Limited Liability Partnerships are distinct from limited partnerships, in that limited liability is granted to all partners, not to a subset of non-managing “limited partner”. As a result the LLP is more suited for business where the investors to take an active role in management. Whereas Limited Partnership is kind of partnership in which one or more partners have limited liability and at least one of the partners has unlimited liability. The liability of the limited partner is limited to the extent of his investment in the business. In Pakistan there is no Limited Partnership type of business.

A Limited Liability Partnership ("LLP") is essentially the same thing as a Limited Liability Company ("LLC"), except that an LLP is specifically designed for use by certain professions (for example, accountants, lawyers or architects). Generally the partners in limited liability partnerships aren't responsible for the debts, obligations, or liabilities of the partnership resulting from negligence, malpractice or wrongful acts, or misconduct by another partner, employee or agent of the partnership.

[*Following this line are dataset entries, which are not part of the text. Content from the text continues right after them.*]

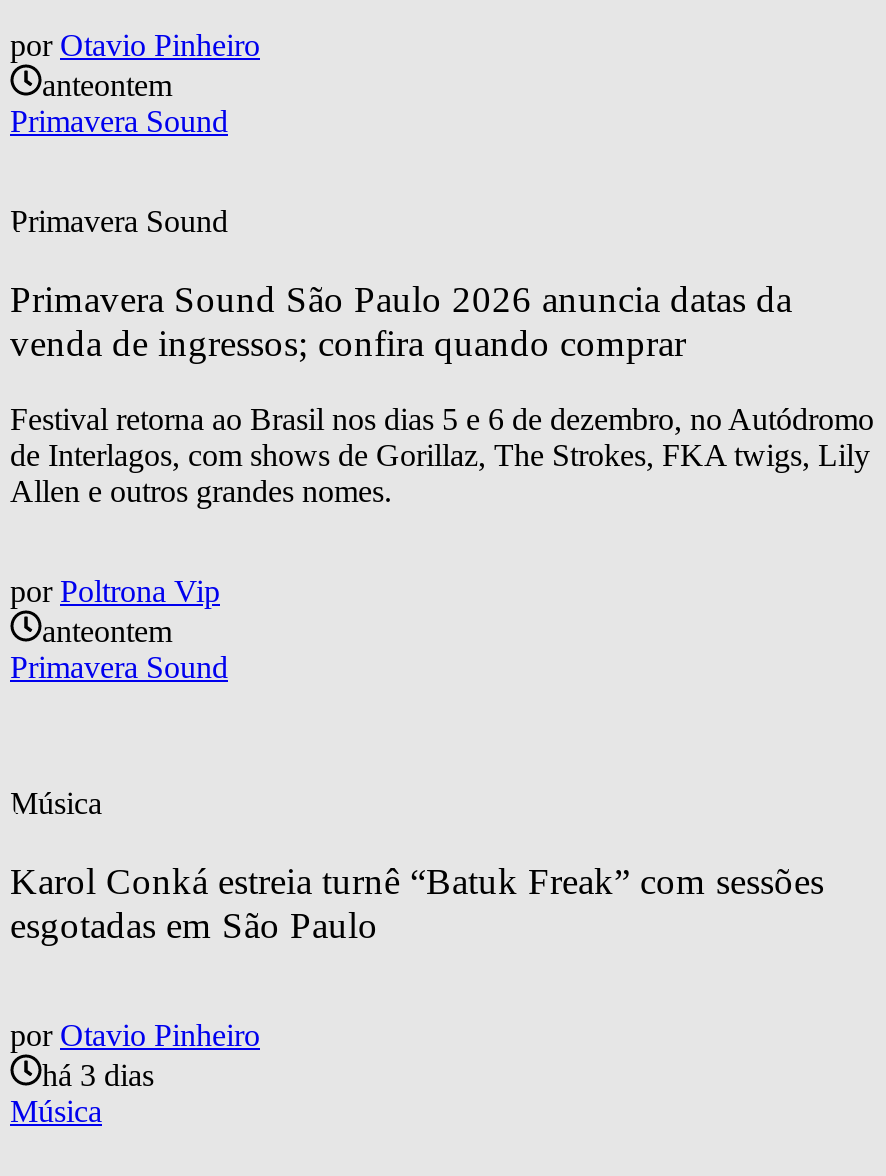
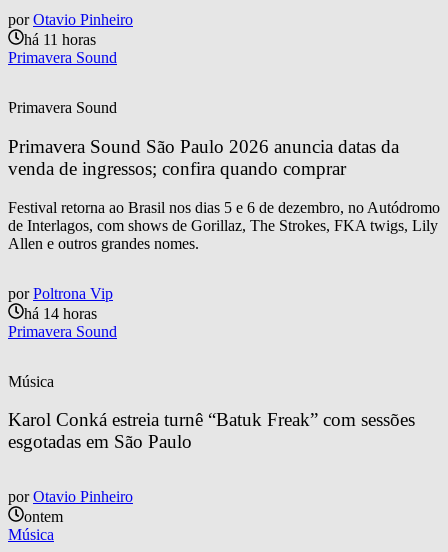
- anteontem
+ há 11 horas

- anteontem
+ há 14 horas

- há 3 dias
+ ontem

Professional organizations (such as accounting and law firms) generally prefer limited liability partnerships because they are specifically designed to limit malpractice claims against partners not involved in the malpractice. But a partner of a limited liability partnership is liable for other partnership debts and obligations as well as for their own negligence, malpractice or wrongful acts, or misconduct, and that of any person under their direct supervision and control.

There are more administrative duties involved compared to the Partnership business structure. In terms of liability, the Limited Liability Partnership is itself liable for debts run up in running the business, rather that the individual members of the LLP. As a result, LLP's are only recommended for profit running businesses.

Individuals or existing businesses can be members of a Limited Liability Partnership, and the LLP must have at least 2 members. The rights and responsibilities of all members would usually be laid out in a "Deed of Partnership". The LLP would typically select a "Designated Member" (or members) who would be responsible for maintaining communications with Companies House, preparing accounts and acting for the LLP if for some reason it is dissolved further down the line.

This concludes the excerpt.